La BCE réexamine le PEPP
La Banque centrale européenne s’apprête à réexaminer en profondeur le PEPP (programme d’achats d’urgence face à la pandémie): c’est ce qu’a annoncé le journal d’affaires britannique Financial Times hier, à la suite d’un entretien avec deux gouverneurs de la BCE qui n’ont pas été nommés. La signification de cette nouvelle n’est pas encore tout à fait claire, mais les quelques détails que le FT a pu soutirer aux illustres inconnus laissent entrevoir des conséquences potentielles (plutôt à long terme) sur les marchés.
Pour rappel, le PEPP est un outil de crise qui permet à la BCE d’acheter temporairement des obligations d’État en raison de la pandémie de coronavirus. De cette manière, elle réduit artificiellement les coûts de financement des gouvernements européens. En juin, la BCE a rapidement porté l’enveloppe initiale de 600 milliards d’euros du mois de mars au montant astronomique de 1 350 milliards d’euros. Les achats nets se poursuivront au moins jusqu’à la mi-2021. À compter de ce moment, les fonds dégagés par les obligations échues seront réinvestis au moins jusqu’à fin 2022. Il convient de noter que le PEPP se distingue clairement du programme d’achat d’actifs existant, l’APP. Par exemple, la solvabilité des obligations achetées n’a aucune importance dans le cadre du PEPP. La BCE peut donc également racheter des emprunts d’État grecs au statut spéculatif. Dans le cadre de l’APP, la BCE peut détenir au maximum 30% de la dette nationale en circulation; le PEPP n’est pas lié par une telle règle. Enfin, la BCE peut mener ses achats dans le cadre du PEPP à sa discrétion: par exemple, elle peut temporairement acheter plus d’obligations d’État espagnoles ou italiennes si elle le juge nécessaire. La clé de répartition (la part de chaque État membre dans le capital de la BCE) qui régit l’APP n’est donc pas d’application.
En d’autres termes, avec le PEPP, la BCE s’est octroyée un degré de flexibilité considérable, ce qui est logique vu l’imprévisibilité de la crise. Cette marge de manœuvre se justifie en grande partie par le caractère temporaire du PEPP. Or ce caractère temporaire fait justement l’objet de discussions de plus en plus fréquentes au sein de la BCE. Lentement mais sûrement, une aura de permanence commence à transparaître – d’autant que la deuxième vague du virus bat désormais son plein en Europe. Et c’est encore loin d’être terminé.

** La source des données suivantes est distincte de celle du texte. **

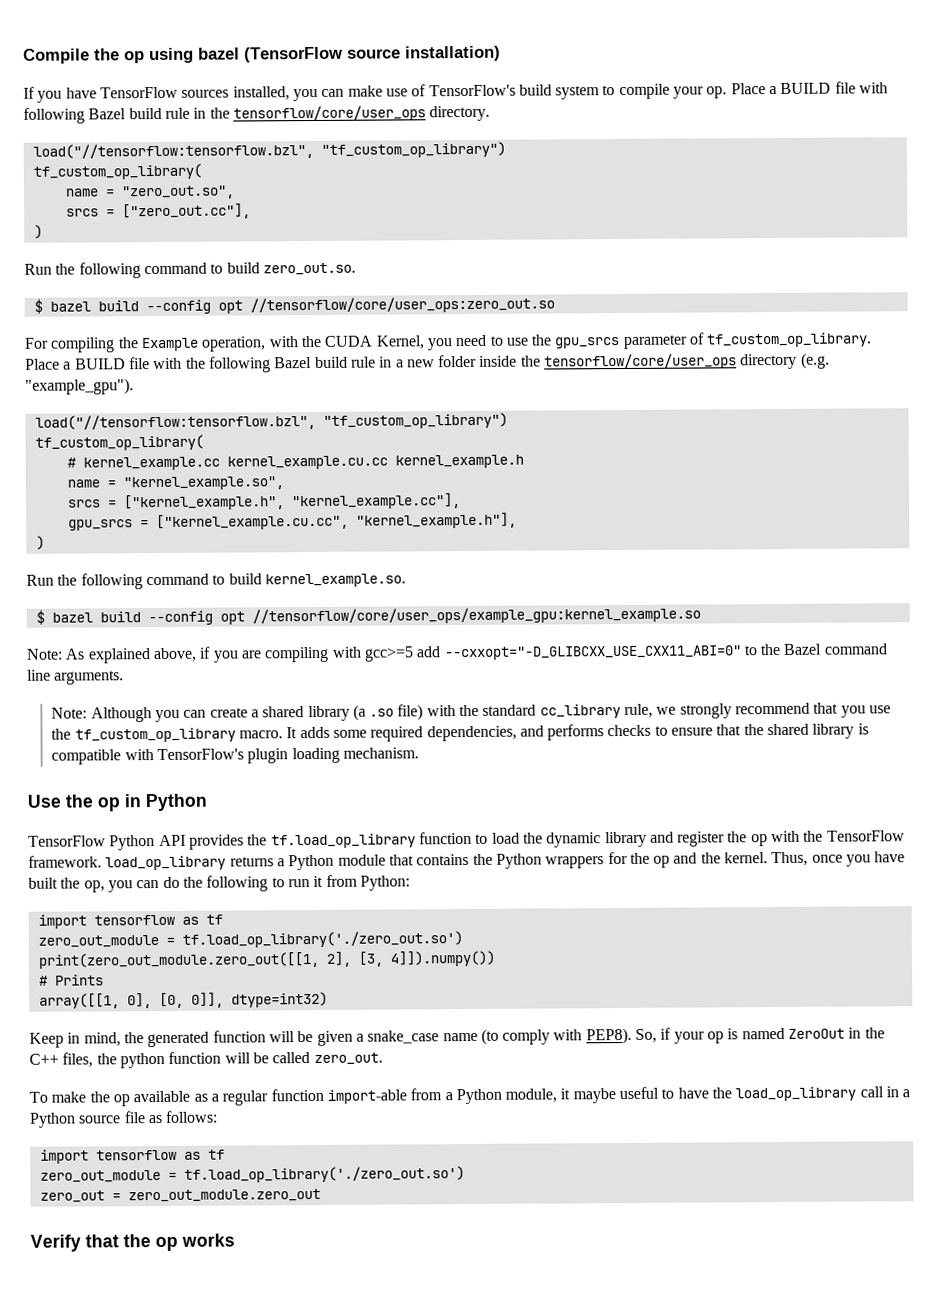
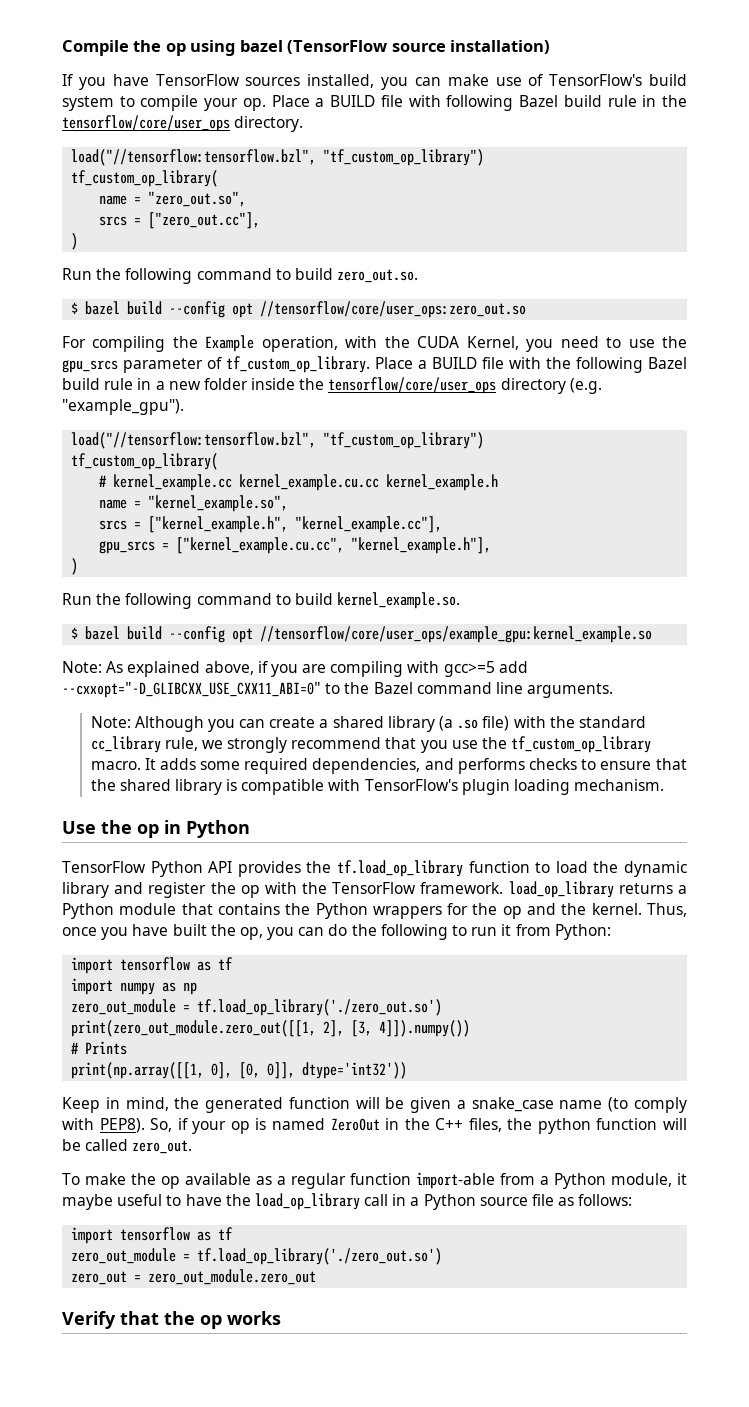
(223, 919) none -> [71,978,198,995] // import numpy as np
[38,993,120,1009] array([[1, -> [71,1062,205,1079] print(np.array([[1,
[230,991,328,1008] dtype=int32) -> [302,1062,408,1079] dtype='int32'))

Cette situation est une épine dans le pied de l’Allemand Jens Weidmann, entre autres: la BCE pourrait répondre à ces préoccupations en transférant, par exemple, une partie de l’enveloppe du PEPP vers l’APP. Ce ne serait pas de la poudre aux yeux: idéalement, ce transfert se ferait dans les mêmes conditions flexibles. Cette réflexion théoriquement intéressante de la part de la BCE n’est pas aussi évidente en pratique. Pour des programmes permanents comme l’APP, une grande flexibilité est nettement plus difficile à vendre. En outre, les règles qui se sont imposées (dont la règle des 30%) étaient essentielles dans la base légale du programme.
Dans le scénario décrit ci-dessus, il est facile de voir qui seront les principaux perdants de la réflexion. À terme, dans le cadre d’un régime APP moins favorable, la pression sur les taux périphériques européens pourrait certainement s’accentuer. Toutefois, ce n’est pas pour demain. Les discussions sont en cours et l’on ne peut que spéculer sur l’issue. Par ailleurs, les marchés n’ont pas encore beaucoup évolué dans le sillage de la primeur britannique d’hier. Ce matin, les primes de risque de crédit périphériques sont à la hausse, mais c’est la conséquence du repositionnement général risk-off. Nous suivrons cependant de près le débat qui s’annonce.